The obvious, knee-jerk answer is that gameplay trumps everything — that nothing else matters if the game is “fun.” (A note: what the hell is considered fun? What is being said by a reviewer that thinks a game is “fun” despite questionable content?)

But really, that answer is a cop-out. It’s a shitty response to a complicated question. Video games — especially video games like GTA V, that want to be taken “seriously” (yes, as art) — are not just “gameplay.” They are more than systems designed for the production of fun.

I’m not speaking from just an academic, ivory-tower position here — this method of looking at games like a fractured system of parts is tired and worthless. It ignores a great many of us who play games as more than just fun simulators. It ignores a great many of us who, hey, enjoy video games as a cohesive, unique form of entertainment, and not just something we plug into when we’re bored.

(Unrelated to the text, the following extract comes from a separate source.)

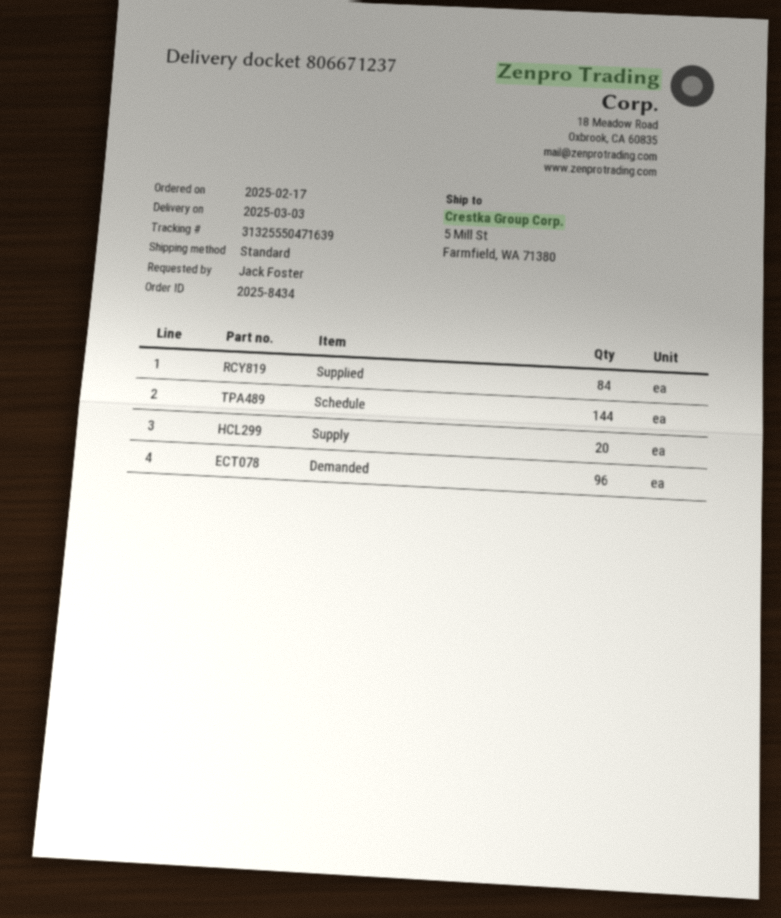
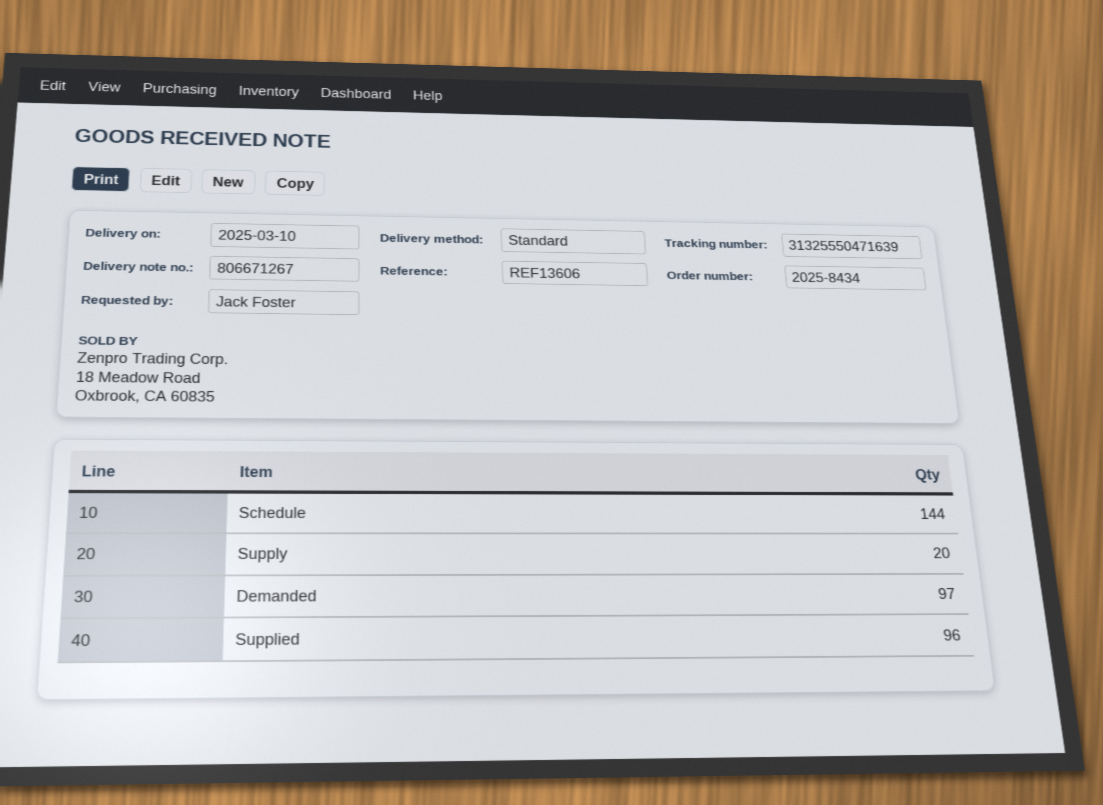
delivery note number: 806671237 -> 806671267
delivery date: 2025-03-03 -> 2025-03-10
Supplied: 84 -> 96
Demanded: 96 -> 97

But more than that (and I’m climbing back in the ivory tower), such a method is critically destructive, and not in the Derridean way, either.

By honestly (truly) picking up GTA V and scoring it based on only the things we like, or that only we pay attention to (while pretending to be critics, and not New Critics — and making the “I” clear), we are preventing the genre from evolving. We are accepting its limitations. We are also just being disingenuous as critics — we aren’t being true to the medium we are working in.

BUT — that isn’t what’s happening, right? Clearly, at least in the case of Plante and Petite, they are fully reviewing these games, right? They are mentioning these things!

The problem is that there’s dissonance. The score and the words don’t line up.

In the intellectual bits of the game reviewing field, the score isn’t supposed to matter, right? It’s supposed to just… just…

What? What are we supposed to do with it?

Just as is the case with ludonarrative dissonance, we can’t ignore the gameplay or the narrative when looking at the full picture. In a video game, both parts must be present. Likewise, in a game review (or a review of anything, for that matter), the score and the words matter. Yes — in a perfect wonderland there would be no scores and no MetaCritic, or whatever — but that isn’t the world we live in. We have scores. They are here. The people reading those reviews are going to look at the score. A great many of them will look at just the score.

So we can’t ignore it. It’s there. It’s saying something.

That is, of course, if you aren’t cynical.